There isn't really any "correct exposure". You can expose a picture however you like. Some choices may be more typical, and if you expose photos in a moderate, even way, it will tend to appeal to most people without a thought as to the exposure as an element of the composition. In other cases, you may choose to make the exposure darker or lighter, perhaps making the photograph low key or high key. If this is very strong, it will become a central element of the image; if it's more subtle, the effect may just be subconscious. Or, it may cause some viewers to dislike your choice, which is okay, because hey, it's your photo.


In most compositions, choosing how bright to make the main subject is the most important point. If that's all you care about, and you just want to make it medium brightness, spot metering might do the trick. Usually matrix or evaluative metering will too, with more consideration to the rest of the frame as well. (See When best to use Multi-Zone/Matrix, Spot, or Center-Weight? for more on metering.) Relying on the camera's metering will give you an average-brightness exposure, and you can use EV compensation if you decide you want the image to be brighter or darker than that.

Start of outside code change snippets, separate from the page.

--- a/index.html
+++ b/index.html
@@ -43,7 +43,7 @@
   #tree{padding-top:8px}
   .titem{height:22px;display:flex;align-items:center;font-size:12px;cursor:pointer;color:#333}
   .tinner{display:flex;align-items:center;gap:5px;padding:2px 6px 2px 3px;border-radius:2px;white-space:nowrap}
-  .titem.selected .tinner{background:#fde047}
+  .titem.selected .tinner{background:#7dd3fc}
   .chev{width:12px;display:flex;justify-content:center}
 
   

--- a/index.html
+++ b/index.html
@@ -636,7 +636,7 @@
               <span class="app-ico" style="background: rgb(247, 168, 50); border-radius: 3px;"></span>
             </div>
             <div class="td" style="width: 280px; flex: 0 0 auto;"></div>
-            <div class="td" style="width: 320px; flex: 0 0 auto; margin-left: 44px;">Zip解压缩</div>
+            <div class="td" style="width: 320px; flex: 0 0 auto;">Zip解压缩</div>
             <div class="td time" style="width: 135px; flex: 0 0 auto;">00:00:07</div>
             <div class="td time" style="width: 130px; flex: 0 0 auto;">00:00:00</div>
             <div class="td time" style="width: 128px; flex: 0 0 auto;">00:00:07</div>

The dynamic range of the whole scene you are photographing is an important thing to think about too. If there's very dark areas, keeping the exposure low will lose detail there; if there's very bright areas, a higher exposure will cause blown highlights. In many common cases, there's enough of both that you can't satisfy both sides given the technical limitations of cameras, so you need to make a decision as to where you will compromise. It's possible to use techniques to compress the range into one image (for example, "HDR"), but that can look unnatural. So, usually, choosing where to keep detail and where it's okay for detail to be lost in shadow or "blown-out" into white is a crucial decision.


In general, a thought process for exposure might be:



  • How bright do I want the subject to be?

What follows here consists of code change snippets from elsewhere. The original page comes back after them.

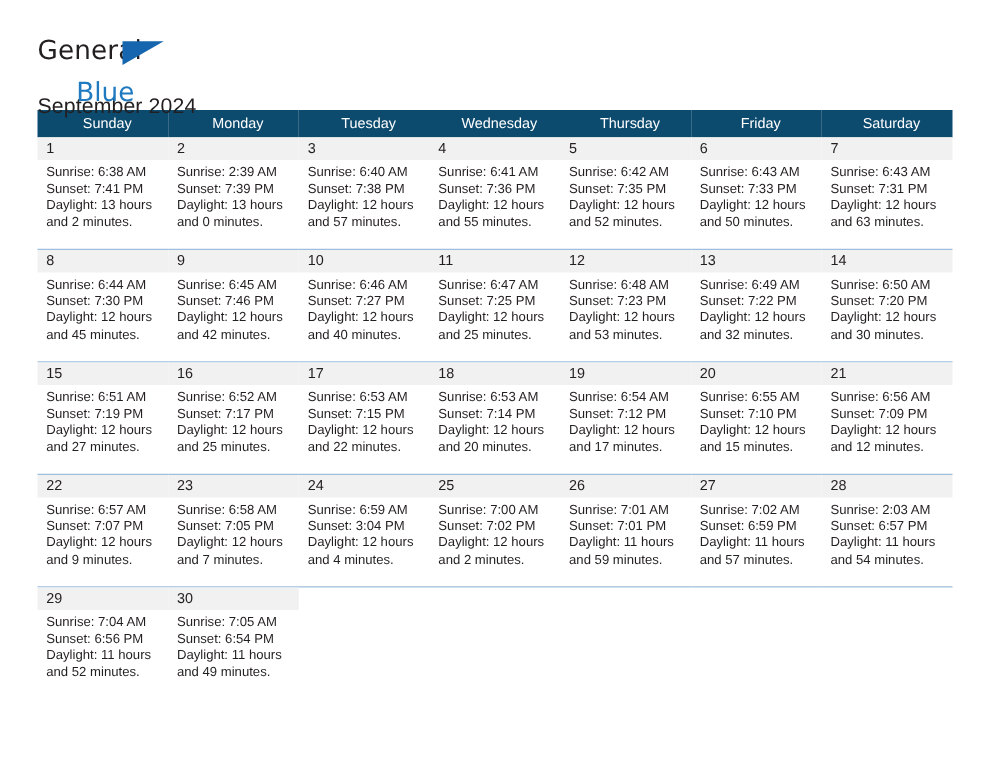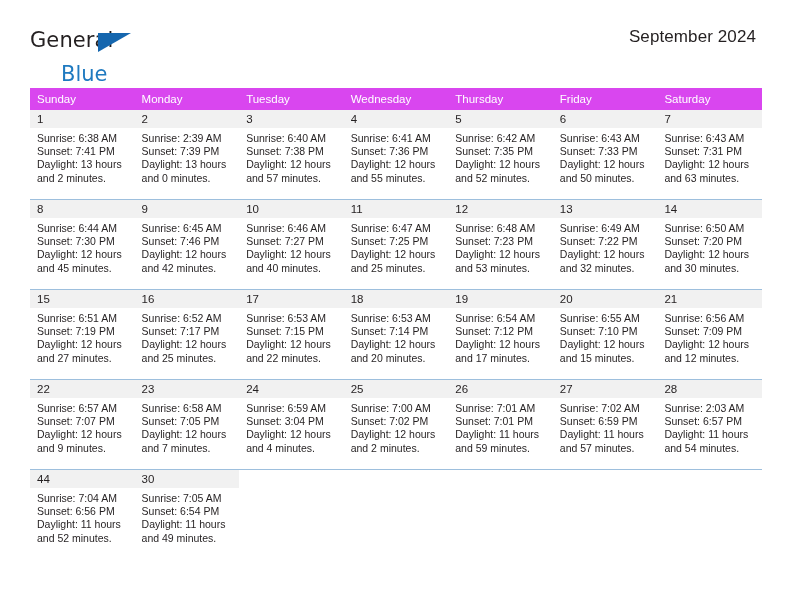--- a/index.html
+++ b/index.html
@@ -29,6 +29,7 @@
     justify-content: space-between;
     padding: 28px 36px 0 30px;
     height: 76px;
+    flex-direction: column;
   }
   .logo {
     position: relative;

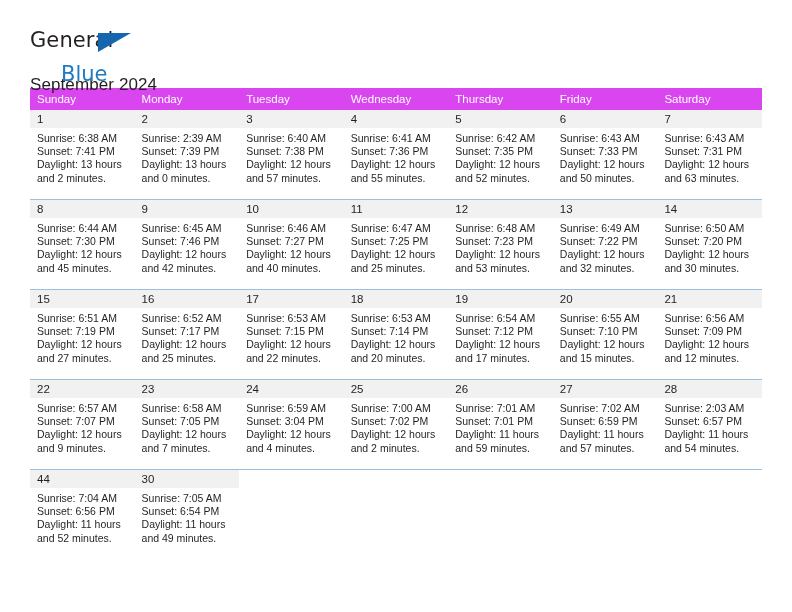--- a/index.html
+++ b/index.html
@@ -91,11 +91,11 @@
     table-layout: fixed;
   }
   .calendar th {
-    background: #d946ef;
+    background: #0c4a6e;
     color: #ffffff;
     font-size: 11.5px;
     font-weight: normal;
-    text-align: left;
+    text-align: center;
     padding: 5px 0 5px 7px;
     height: 21px;
     border: none;

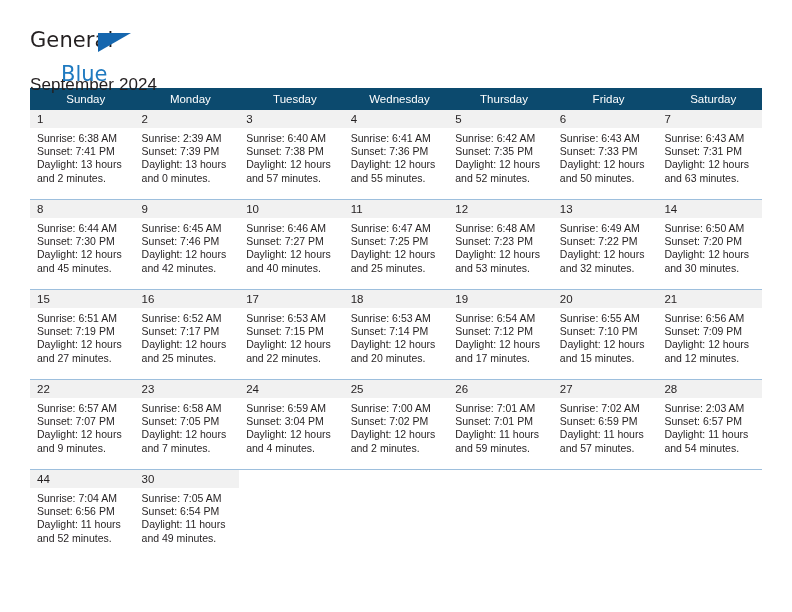--- a/index.html
+++ b/index.html
@@ -486,7 +486,7 @@
         <tr class="week-row">
           <td>
             <div class="daycell">
-              <div class="daynum">44</div>
+              <div class="daynum">29</div>
               <div class="dayinfo">
                 <div>Sunrise: 7:04 AM</div>
                 <div>Sunset: 6:56 PM</div>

  • How bright do I want the overall tone of the image to be?

  • How do I want to deal with highlights and shadows?


and the exposure choice follows from there. Many people find that Ansel Adam's Zone System provides a good framework for this, even in the modern digital age.




And really, I don't feel like my answer here is complete without a plug for a book by one of my favorite authors on photography, Michael Freeman's Perfect Exposure. This book goes beyond the typical what-is-metering, what is aperture, etc. questions (which, by the way, we cover pretty well here under ), and looks carefully at a photographer's mental process for choosing the "correct" exposure for a given photograph to meet a certain intent, with both practical examples and theory.